**What this task involves**.
A word-for-word copy of the records below is needed, without the images.

__________________________________________________

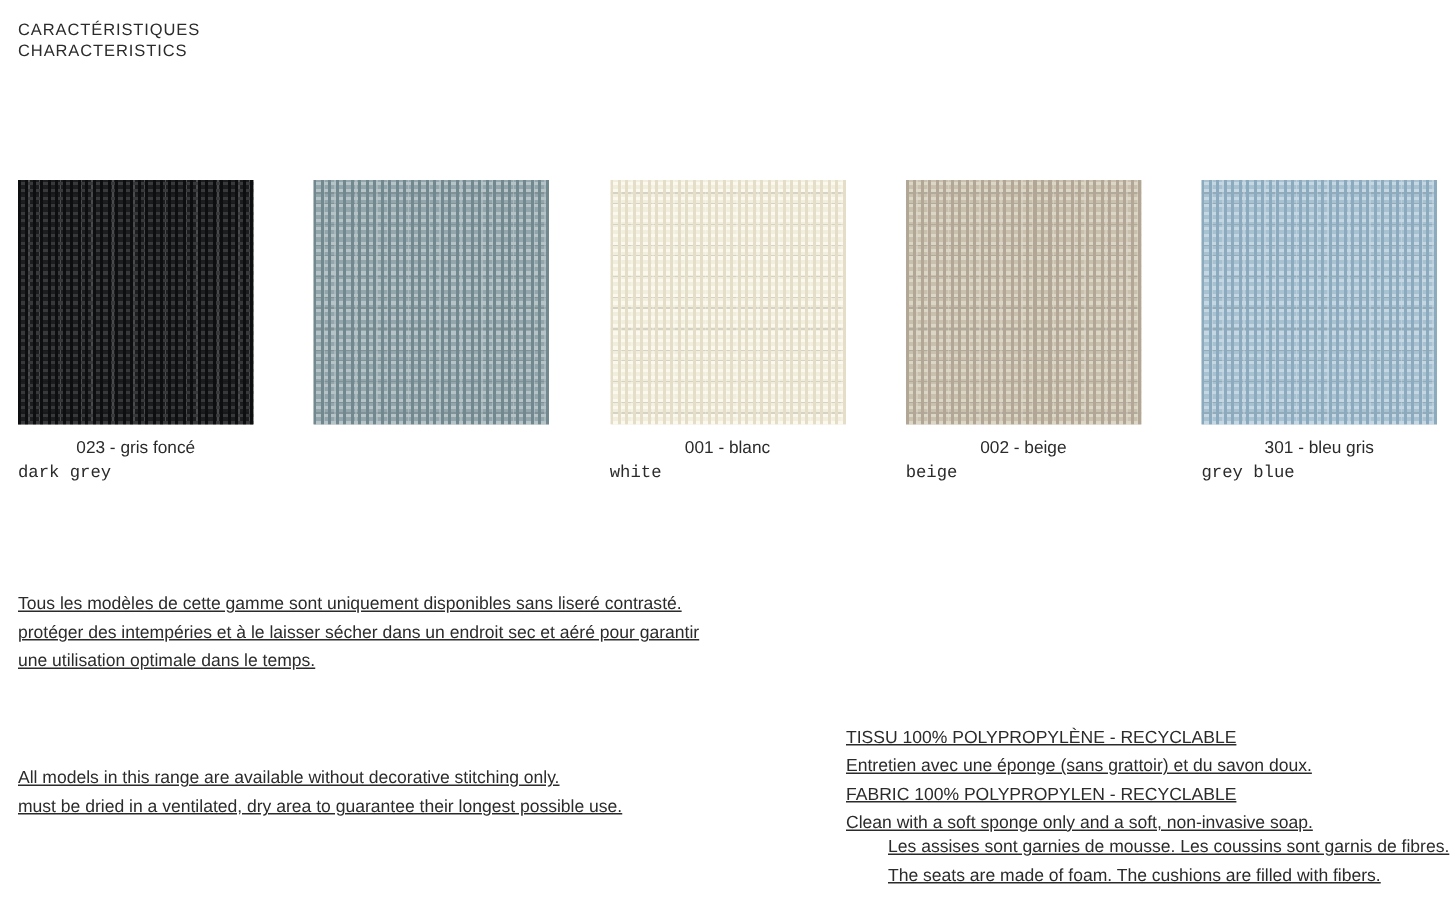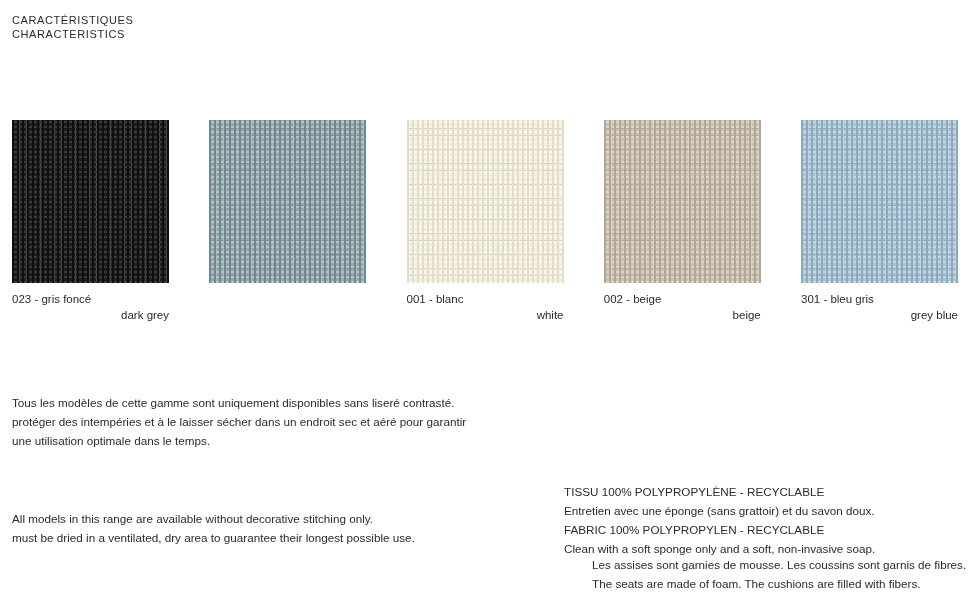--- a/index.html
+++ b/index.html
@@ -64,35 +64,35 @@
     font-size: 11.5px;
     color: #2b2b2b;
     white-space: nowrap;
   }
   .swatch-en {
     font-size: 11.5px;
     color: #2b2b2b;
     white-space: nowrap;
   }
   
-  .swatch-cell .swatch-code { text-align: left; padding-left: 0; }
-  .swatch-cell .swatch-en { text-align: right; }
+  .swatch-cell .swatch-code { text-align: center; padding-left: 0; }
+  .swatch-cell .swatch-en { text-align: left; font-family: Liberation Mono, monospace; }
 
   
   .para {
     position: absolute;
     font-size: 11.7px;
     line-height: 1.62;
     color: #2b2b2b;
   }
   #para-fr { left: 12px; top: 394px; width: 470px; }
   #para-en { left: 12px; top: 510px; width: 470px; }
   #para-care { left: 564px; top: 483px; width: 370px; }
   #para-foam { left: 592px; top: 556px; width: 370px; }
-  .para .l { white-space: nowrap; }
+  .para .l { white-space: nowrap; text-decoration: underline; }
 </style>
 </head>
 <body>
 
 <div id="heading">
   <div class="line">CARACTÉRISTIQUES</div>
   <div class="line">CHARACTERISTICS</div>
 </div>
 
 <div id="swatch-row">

__________________________________________________

**Solution to this task**.
--- a/index.html
+++ b/index.html
@@ -64,35 +64,35 @@
     font-size: 11.5px;
     color: #2b2b2b;
     white-space: nowrap;
   }
   .swatch-en {
     font-size: 11.5px;
     color: #2b2b2b;
     white-space: nowrap;
   }
   
-  .swatch-cell .swatch-code { text-align: left; padding-left: 0; }
-  .swatch-cell .swatch-en { text-align: right; }
+  .swatch-cell .swatch-code { text-align: center; padding-left: 0; }
+  .swatch-cell .swatch-en { text-align: left; font-family: Liberation Mono, monospace; }
 
   
   .para {
     position: absolute;
     font-size: 11.7px;
     line-height: 1.62;
     color: #2b2b2b;
   }
   #para-fr { left: 12px; top: 394px; width: 470px; }
   #para-en { left: 12px; top: 510px; width: 470px; }
   #para-care { left: 564px; top: 483px; width: 370px; }
   #para-foam { left: 592px; top: 556px; width: 370px; }
-  .para .l { white-space: nowrap; }
+  .para .l { white-space: nowrap; text-decoration: underline; }
 </style>
 </head>
 <body>
 
 <div id="heading">
   <div class="line">CARACTÉRISTIQUES</div>
   <div class="line">CHARACTERISTICS</div>
 </div>
 
 <div id="swatch-row">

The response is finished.